I had thought I’d found some place of enlightenment. A quite little place in my head where I recognized that my practice of managing the things that need to get done in my life wasn’t important and I could just move on. I could just walk away from the 5 step process and be free.
Distancing myself from that has felt like I’ve distanced myself from one of the only things I’m good at. It’s heartbreaking as I realize while typing this that GTD is one of the lone things in my life I’ve been working to master. Not being a socialite, not some extreme sport, not the cello—I’ve been focusing on getting arbitrary things checked off a list so I’d have more room to do other arbitrary things. I do feel like this method has led me to some valuable accomplishments but there has to be more to it than this.
So I started to spend less time reading, writing, and generally practicing towards mastering the way I work to spend more time mastering the way I live. Through this, I have began to unveil more of life but often feel left as the master of nothing.
Maybe it’s a paradox of passion. I still have feelings for the way I used to manage my work. I’ve stripped it all down but I don’t think I’ve quite let it go. There’s been a thread through everything I’ve done for almost a decade and moving on from that can leave a sting. I feel less sharp, less on top of things, and sometimes less driven to get work done because I want to let life happen.
The trusted system I’ve long worked on is pretty much abandoned. Having a trusted system means you gain the mental capacity to take on more but do we always have the human capacity to take on more? Our goal when we organize our lives and work is so that any time we sit down with our list of things we want to do, it’s clear what needs to happen and we can jump right in. But the most rewarding stuff in life doesn’t manifest itself on a list, so our focus on organizing life is futile.
I’ve been struggling with this balance: organized enough that the tasks get captured—out of my head—and done, but freeing myself from the grips of obsessive organization to give me the mental and human capacity to live.
The above was a draft that I was struggling to shape over a week or two, sitting in my drafts folder mocking me that not only had I slipped from my comfortable perch as a productivity guru but also as a productivity blogger—unable to connect the ideas and simplify it so you could digest it, flipping through your RSS feeds while sipping your particularly brewed morning joe. It just wasn’t meshing. I couldn’t grasp where I wanted the article to go. I couldn’t find where I wanted to find myself in the article, what hacking on the keyboard could teach myself. So I left it. I went to the woods for a weekend away and while reading on Sunday morning, held down in the little wood shelter in the Adirondacks by the down-pouring morning rain, something shifted. The above remains unedited from where I left it and the below is the part that matters.
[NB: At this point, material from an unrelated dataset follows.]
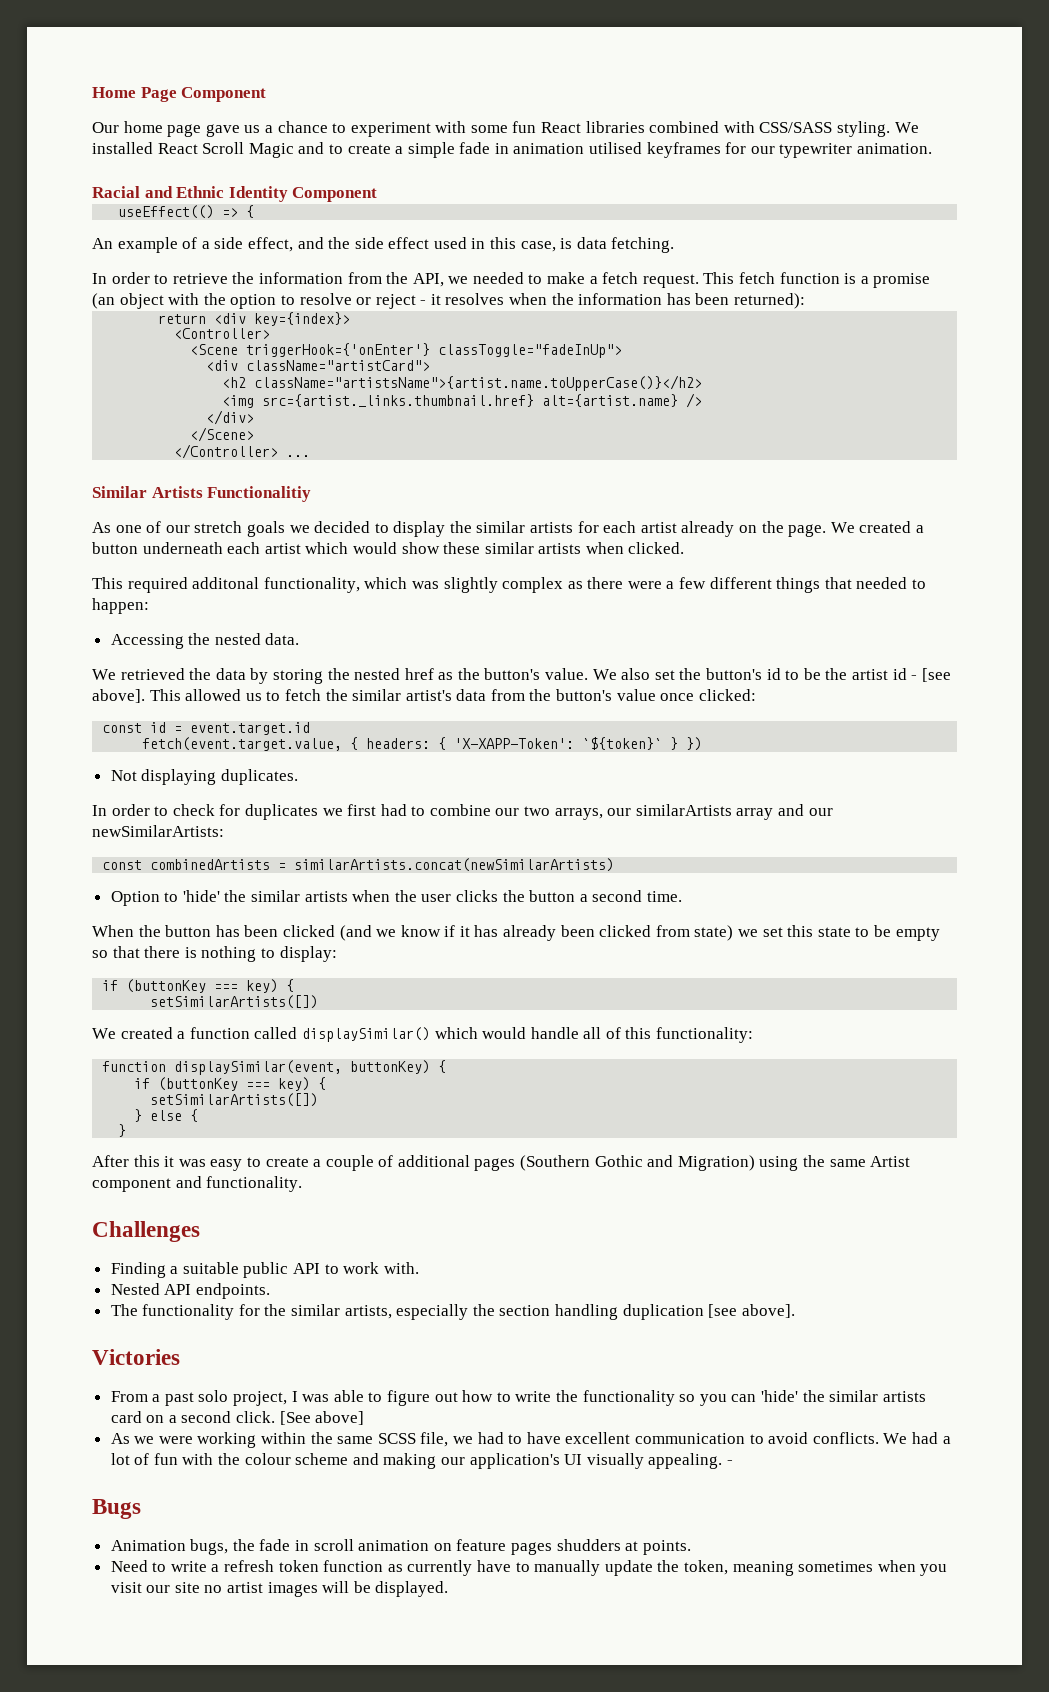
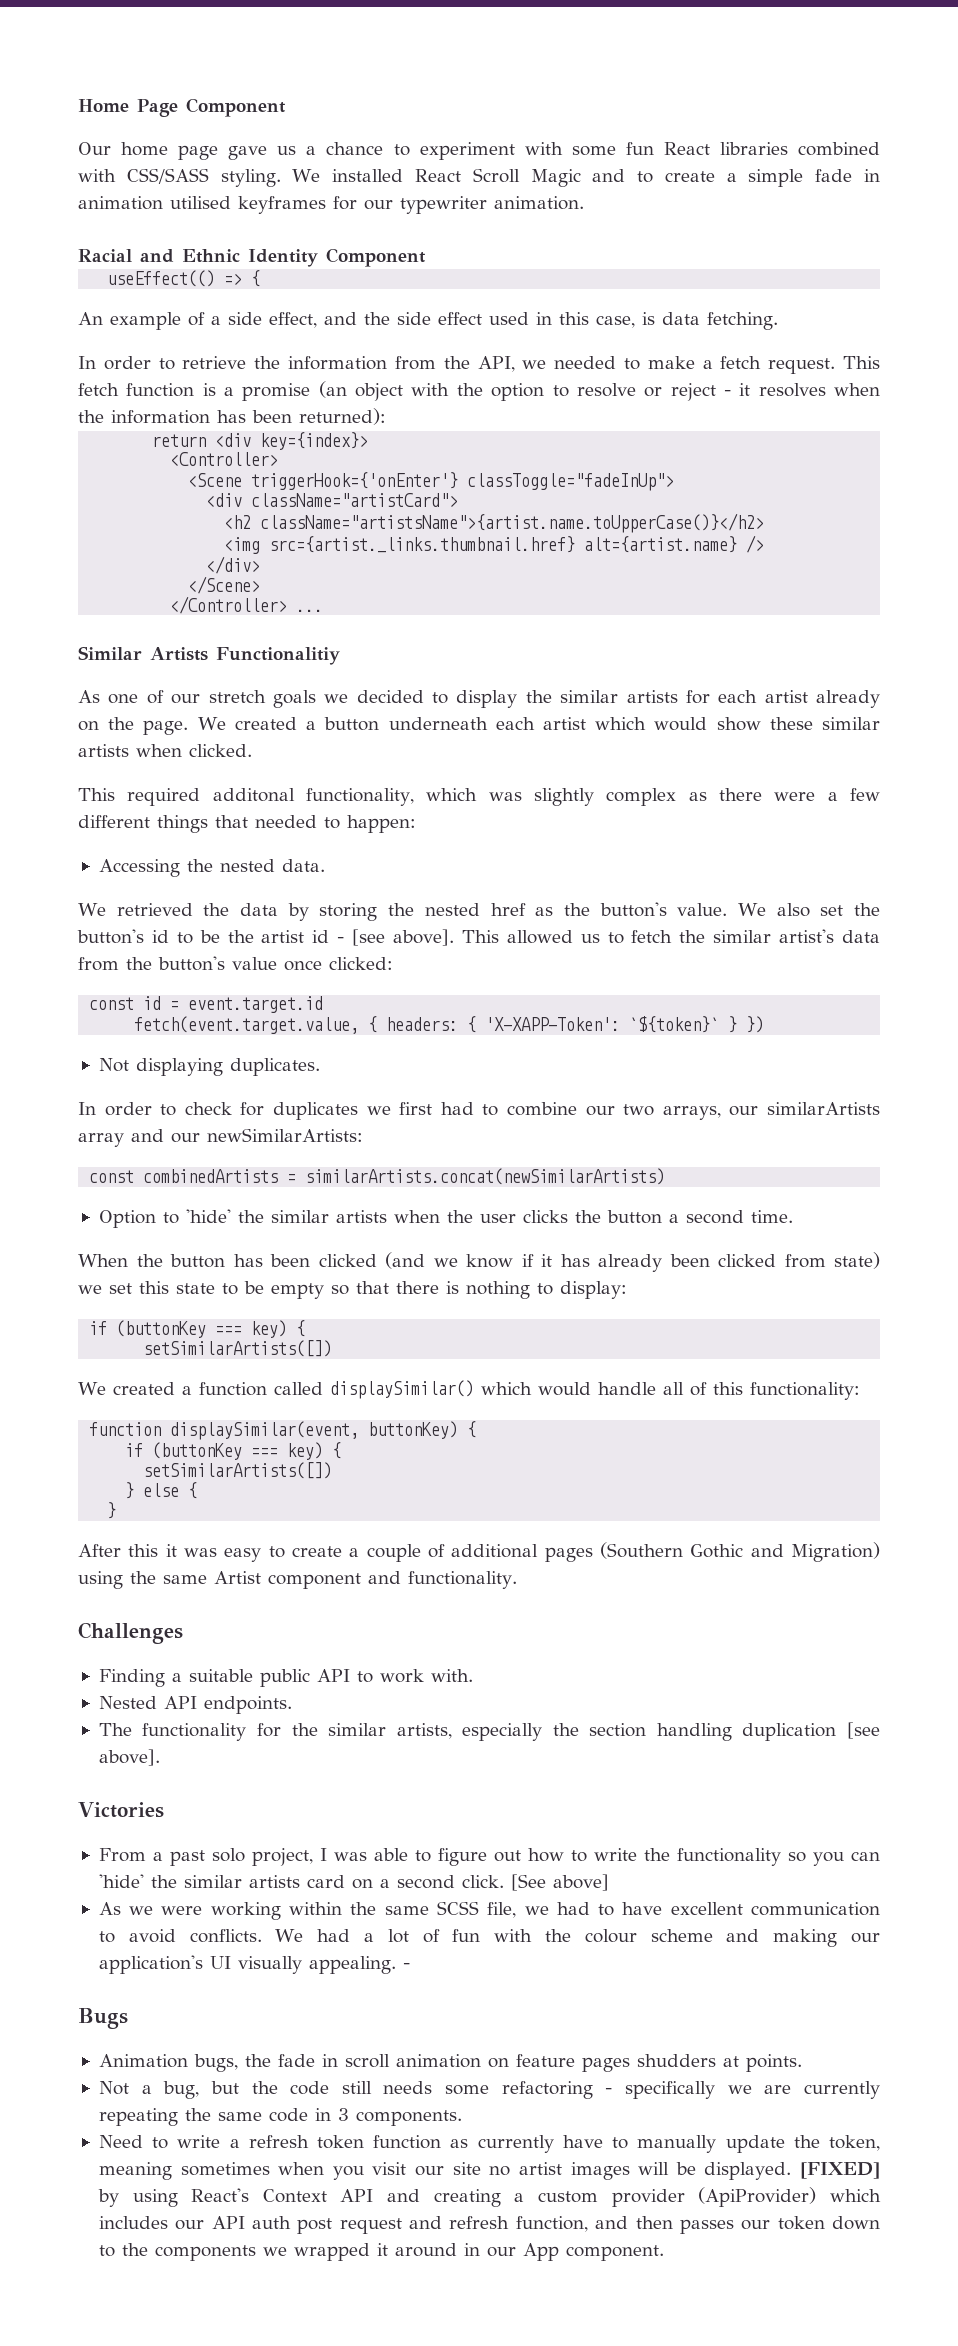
(691, 1547) none -> [98,2081,880,2099] [98,2108,462,2126] // Not a bug, but the code still needs some refactoring - specifically we are currently repeating the same code in 3 components.
(449, 1589) none -> [800,2162,881,2179] [97,2187,881,2207] [98,2216,881,2234] [98,2243,664,2261] [FIXED] by using React's Context API and creating a custom provider (ApiProvider) which includes our API auth post request and refresh function, and then passes our token down to the components we wrapped it around in our App component.

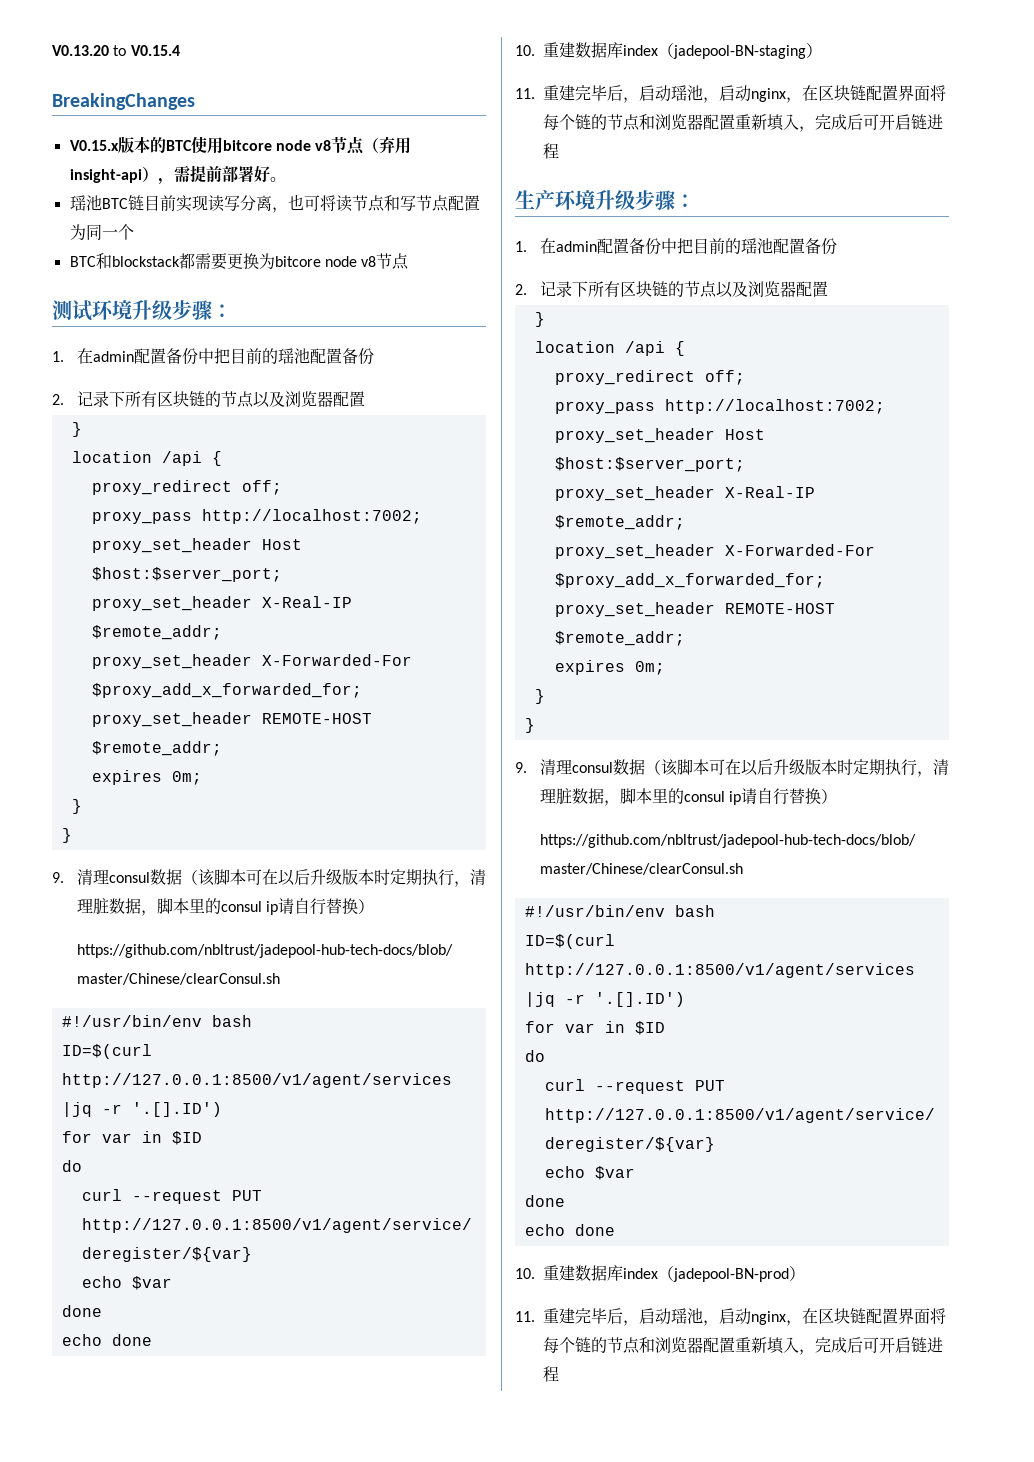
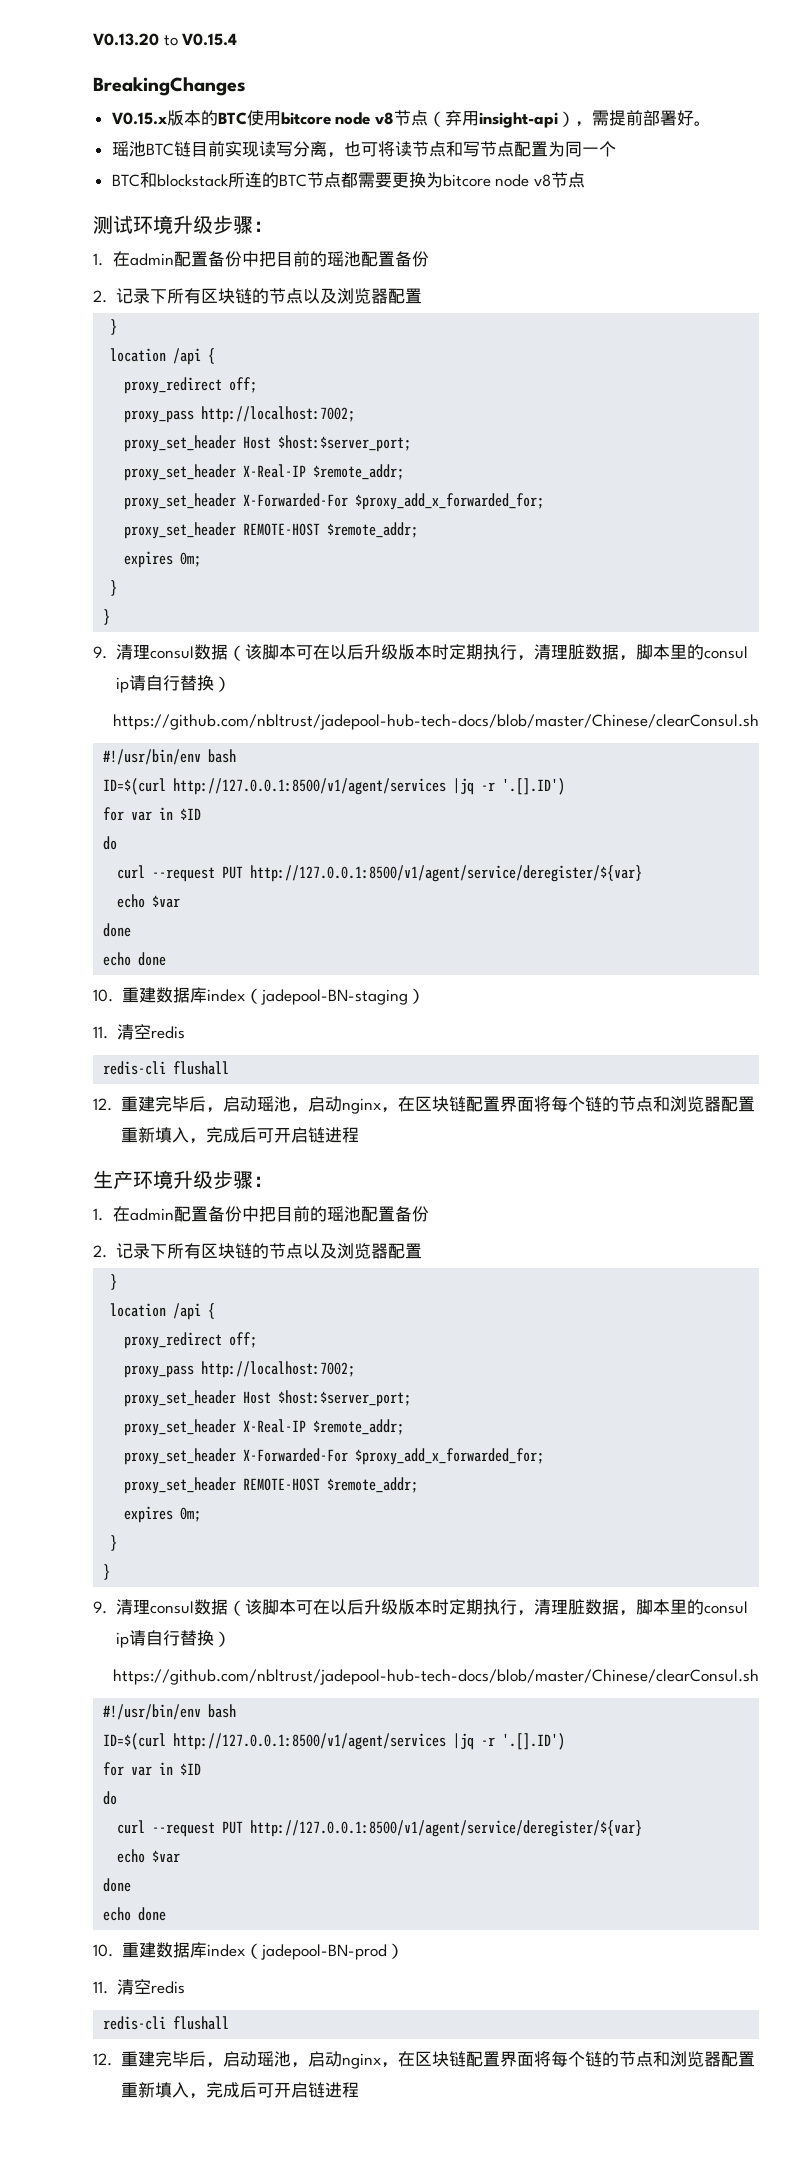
(180, 261) none -> [227,172,341,188] 所连的BTC节点
(535, 93) none -> [116,1024,185,1040] [103,1061,230,1075] [93,1098,112,1111] 清空redis // redis-cli flushall // 12.
(535, 1316) none -> [116,1979,185,1995] [103,2016,230,2030] [93,2053,112,2066] 清空redis // redis-cli flushall // 12.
Stephen Covey in the introductory paragraphs of The 7 Habits of Highly Effective People:
It becomes obvious that if we want to make relatively minor changes in our lives we can perhaps appropriately focus on our attitudes and behaviors. But if we want to make significant, quantum change, we need to work on our basic paradigms.
Forgive his use of paradigm. Originally published in ‘89, it was much before the modern-day marketers and executives got a hold of the word and made it meaningless. The way I read it, Covey uses paradigm like perspective.
My perspective was self-serving and the basic way I saw things needed to change. Productivity was only ever about myself and though I’ve been seeking something more significant, clinging on to old “attitudes and behaviors” held me to minor changes in how I can impact others.
It wasn’t that those habits were containing me. The angst in Strip It Down was directed at the way I was working so I tried to strip away those behaviors to make way for change. The behaviors or attitudes themselves weren’t to blame but the focus on them was distracting me from putting in the work to see things from a new perspective.
I want to change the way I look at my life, the people around me, and the way I work and these are a few ideas that I want to build my new perspective on:
- Just stay above water enough with the tasks I have to do to give people in my life the time and respect they deserve—it’s probably much more than I’m giving them right now. Try to shift my perspective of mastery and craftsmanship of bits and lists, to people and relationships.
- Use the scaffolding I’ve built to better grow and support these human relationships.
- The more I bow to others, the more I’ll be able to bow to myself, and somewhere mixed in, I’ll be granted the time and ability to make great things.
- Pay less attention to tracking and accomplishing what happens day-to-day and figure out how to see patterns year-to-year—that’s the timeframe where big things will happen.
When I go back and read old posts, like 20,000 Feet from two years ago, I recognize that including the needs of the people around me has always been baked in to the way I structure my tasks. And then I write sentances like that and know where everything is wrong.
Me, one sentence ago:
I recognize that including the needs of the people around me has always been baked in to the way I structure my tasks.
What this needs to be is:
People are important to me and I need to structure my life so I put them first.
That’s a different paradigm and I need more vision to do that than paper or lists can handle.